An IT manager wandering through the exhibits at a mobile and wireless computing expo might well wonder where the explosion of new applications and devices, many created for the consumer world, will lead.

How can a company even begin to manage live TV on mobile phones? How will the proliferating wireless e-mail be stored? How will it all be made secure, with so many different networks and devices and applications?

Companies have faced, and sometimes ignored, the demands of managing handhelds and wireless devices for years. IT managers waver between two approaches: throw open the floodgates and try to accommodate what's coming, or throw up your hands and ban everything except what you deem acceptable.

But the problem will become more complex as new university grads arrive at work -- and bring with them the consumer-focused devices and applications they see not as toys but as essential tools they have integrated into their lives.

When a young "prosumer" (short for professional/consumer) shows up with streaming video clips, live broadcast TV and a whole range of instant messaging, collaboration and music-downloading options on his smart phone, how will IT hold the line on standards?

And if he wants to use the device for work-related e-mail, access to corporate databases or storage of corporate data, will IT restrict the access pathway? What happens when that worker resists using separate devices for work and personal life? Will IT allow frivolous functions to run on the same approved devices as mission-critical ones?

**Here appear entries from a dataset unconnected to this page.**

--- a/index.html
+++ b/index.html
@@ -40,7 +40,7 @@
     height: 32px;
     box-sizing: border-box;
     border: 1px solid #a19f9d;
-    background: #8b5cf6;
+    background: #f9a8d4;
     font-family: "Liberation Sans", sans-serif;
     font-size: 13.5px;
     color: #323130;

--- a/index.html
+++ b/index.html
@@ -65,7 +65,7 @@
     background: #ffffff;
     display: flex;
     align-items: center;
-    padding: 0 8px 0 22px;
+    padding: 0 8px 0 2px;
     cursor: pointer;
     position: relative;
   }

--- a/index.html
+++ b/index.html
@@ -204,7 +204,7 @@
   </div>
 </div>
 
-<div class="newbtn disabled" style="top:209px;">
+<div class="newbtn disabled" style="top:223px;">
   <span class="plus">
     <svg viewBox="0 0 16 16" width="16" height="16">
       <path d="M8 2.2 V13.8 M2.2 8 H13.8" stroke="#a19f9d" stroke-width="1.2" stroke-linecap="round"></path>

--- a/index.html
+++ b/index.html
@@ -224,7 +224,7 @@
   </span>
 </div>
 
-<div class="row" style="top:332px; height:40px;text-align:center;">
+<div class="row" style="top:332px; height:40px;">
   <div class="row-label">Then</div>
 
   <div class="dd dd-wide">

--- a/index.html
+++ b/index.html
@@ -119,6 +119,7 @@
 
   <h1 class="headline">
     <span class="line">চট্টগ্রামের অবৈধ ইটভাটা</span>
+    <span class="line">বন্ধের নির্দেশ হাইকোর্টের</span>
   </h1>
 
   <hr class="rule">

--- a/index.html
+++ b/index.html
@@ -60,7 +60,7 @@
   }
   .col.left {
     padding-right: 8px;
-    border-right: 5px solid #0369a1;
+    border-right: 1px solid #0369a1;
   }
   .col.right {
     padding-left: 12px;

Analysts say that over the next two years, these and other scenarios will force IT managers into the role of enforcer as never before. "The IT department has to do something about more and more consumer-type devices entering the enterprise," says Roberta Cozza, an analyst at Gartner. This will require careful planning at the highest management levels to develop policies that control devices and applications to limit security lapses and IT headaches while still winning the support of end users.

Two approaches

Some IT managers are already holding a tough line on handhelds and wireless devices, while others have tried to accommodate innovations.

"Why do we in IT care what that new hire just out of uni wants to run on his phone or device?" says the assistant vice president of IT compliance at a bank; (she asked to remain anonymous because of company considerations.) She believes the bank should ignore user pleas for consumer applications and set strict controls on devices and access.

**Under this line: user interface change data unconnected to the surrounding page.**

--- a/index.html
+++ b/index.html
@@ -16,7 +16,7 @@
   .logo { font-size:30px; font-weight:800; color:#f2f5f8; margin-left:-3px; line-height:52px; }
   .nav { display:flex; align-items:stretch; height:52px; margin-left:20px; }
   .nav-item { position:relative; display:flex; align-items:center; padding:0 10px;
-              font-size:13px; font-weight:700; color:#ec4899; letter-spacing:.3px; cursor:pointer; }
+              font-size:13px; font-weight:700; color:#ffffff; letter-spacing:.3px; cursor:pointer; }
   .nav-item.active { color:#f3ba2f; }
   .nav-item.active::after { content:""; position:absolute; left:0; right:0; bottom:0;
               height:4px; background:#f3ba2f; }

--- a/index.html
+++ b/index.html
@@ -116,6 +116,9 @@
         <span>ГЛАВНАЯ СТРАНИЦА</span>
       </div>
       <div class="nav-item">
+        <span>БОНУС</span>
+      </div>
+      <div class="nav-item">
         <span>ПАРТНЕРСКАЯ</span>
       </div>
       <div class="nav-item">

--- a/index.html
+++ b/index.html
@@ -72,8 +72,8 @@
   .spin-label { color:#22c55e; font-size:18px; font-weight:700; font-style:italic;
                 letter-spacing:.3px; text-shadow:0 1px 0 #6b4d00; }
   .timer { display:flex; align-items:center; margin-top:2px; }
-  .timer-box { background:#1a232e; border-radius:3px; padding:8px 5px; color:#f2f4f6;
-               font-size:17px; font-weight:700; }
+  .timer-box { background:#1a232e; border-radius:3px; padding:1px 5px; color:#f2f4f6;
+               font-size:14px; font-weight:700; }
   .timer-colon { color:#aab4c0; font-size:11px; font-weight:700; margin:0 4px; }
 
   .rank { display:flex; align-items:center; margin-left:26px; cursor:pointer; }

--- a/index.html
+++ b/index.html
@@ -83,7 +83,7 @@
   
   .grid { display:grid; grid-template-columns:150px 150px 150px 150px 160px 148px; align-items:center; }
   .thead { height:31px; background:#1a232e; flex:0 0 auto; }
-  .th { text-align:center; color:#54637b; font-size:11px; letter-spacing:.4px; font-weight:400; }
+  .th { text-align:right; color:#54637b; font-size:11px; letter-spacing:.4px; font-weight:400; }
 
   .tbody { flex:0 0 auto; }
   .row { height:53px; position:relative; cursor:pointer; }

"You have to protect the enterprise," she says. "You have to protect the customer. It's a huge thing for a bank."

Lapses that could result in leaked customer information could bring severe federal fines as well as damage to the bank's reputation, she said. "That's huge, and we could not be in business if customer information got out," she says.

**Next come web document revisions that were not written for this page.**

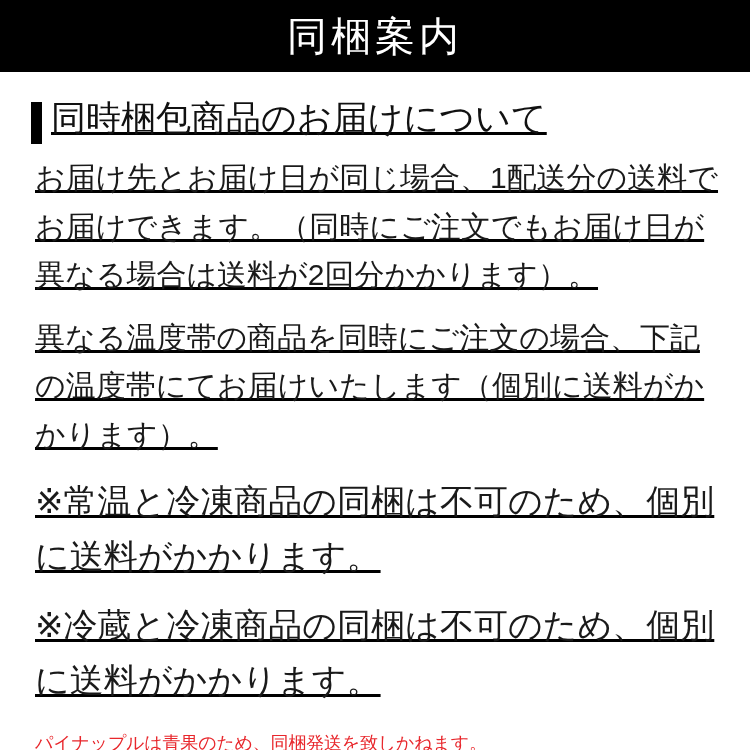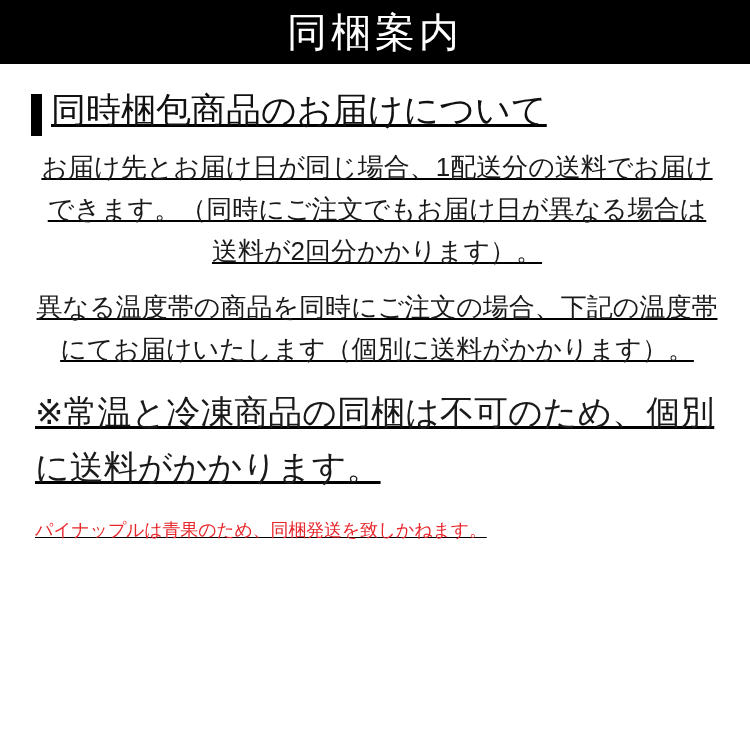--- a/index.html
+++ b/index.html
@@ -23,7 +23,7 @@
   
   .header-bar {
     width: 100%;
-    height: 64px;
+    height: 72px;
     background: #000000;
     display: flex;
     align-items: center;

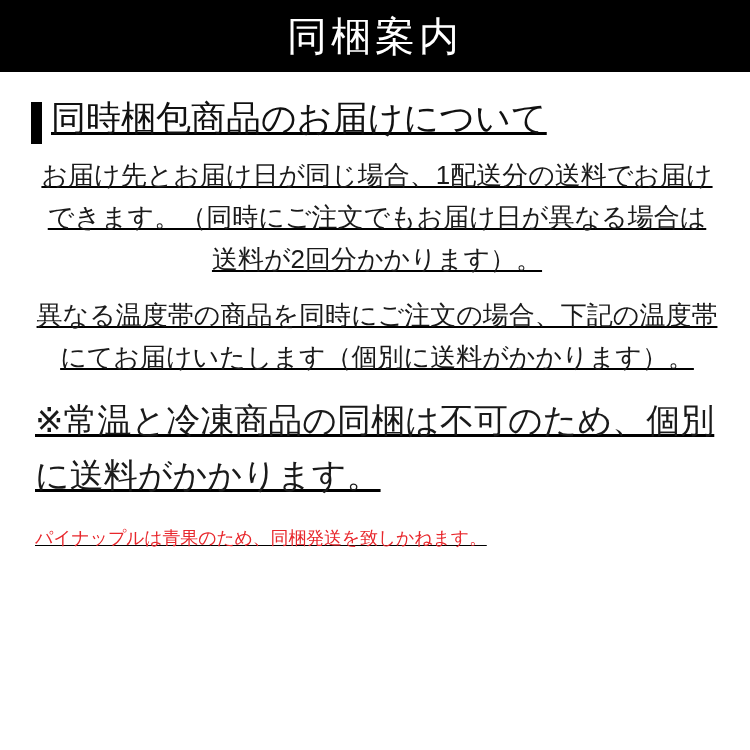--- a/index.html
+++ b/index.html
@@ -67,12 +67,11 @@
     white-space: nowrap;
   }
   .para {
-    font-size: 26px;
+    font-size: 30px;
     line-height: 1.62;
     color: #1a1a1a;
     margin: 0 0 6px 4px;
     letter-spacing: 0px;
-    text-align: center;
   }
   .para.spaced {
     margin-top: 14px;

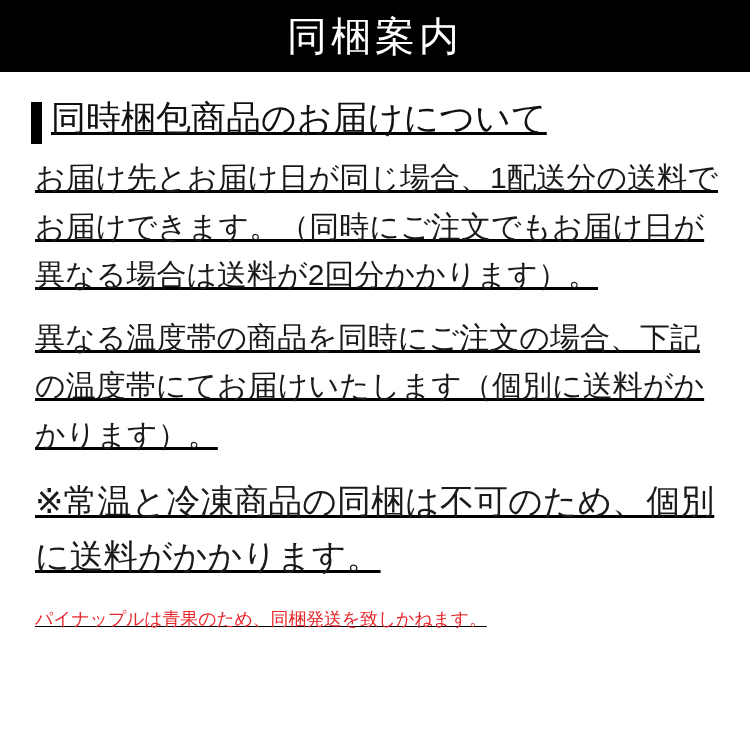--- a/index.html
+++ b/index.html
@@ -113,6 +113,7 @@
 
     <p class="note">※常温と冷凍商品の同梱は不可のため、個別に送料がかかります。</p>
 
+    <p class="note">※冷蔵と冷凍商品の同梱は不可のため、個別に送料がかかります。</p>
 
     <p class="alert">パイナップルは青果のため、同梱発送を致しかねます。</p>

The bank limits devices used by many of its 2300 workers. A typical knowledge worker carries a laptop, a mobile phone and a BlackBerry handheld capable of transmitting encrypted e-mail. Handhelds and phones are treated like desktop computers, with regard to access privileges and rules about what data can and can't be loaded on them, the compliance officer says.

Workers aren't allowed to attach a personal device to the bank's network, and they can't use the Universal Serial Bus ports of their laptops for storing corporate data, to prevent it from being transferred to a personal storage device.

"Control is important," the bank executive notes. "You can't be compliant [with rules such as the Sarbanes-Oxley Act] if you don't have control."

In contrast, at consumer electronics retailer, 4000 employees are allowed to use a fairly wide range of devices, including BlackBerry and Audiovox handhelds and Palm OS devices such as the Treo, says Jeff Robles, sourcing manager for enterprise products and transportation at the retailer.

"Given we are a technology company, we understand there are business requirements that will govern the use of our devices, so we attempt to manage to the need while mitigating any security issues," he says.

To do this, the retailer relies on several management software products designed to reduce costs and mitigate security and intellectual property risks by giving IT managers visibility into which employees have which devices and services.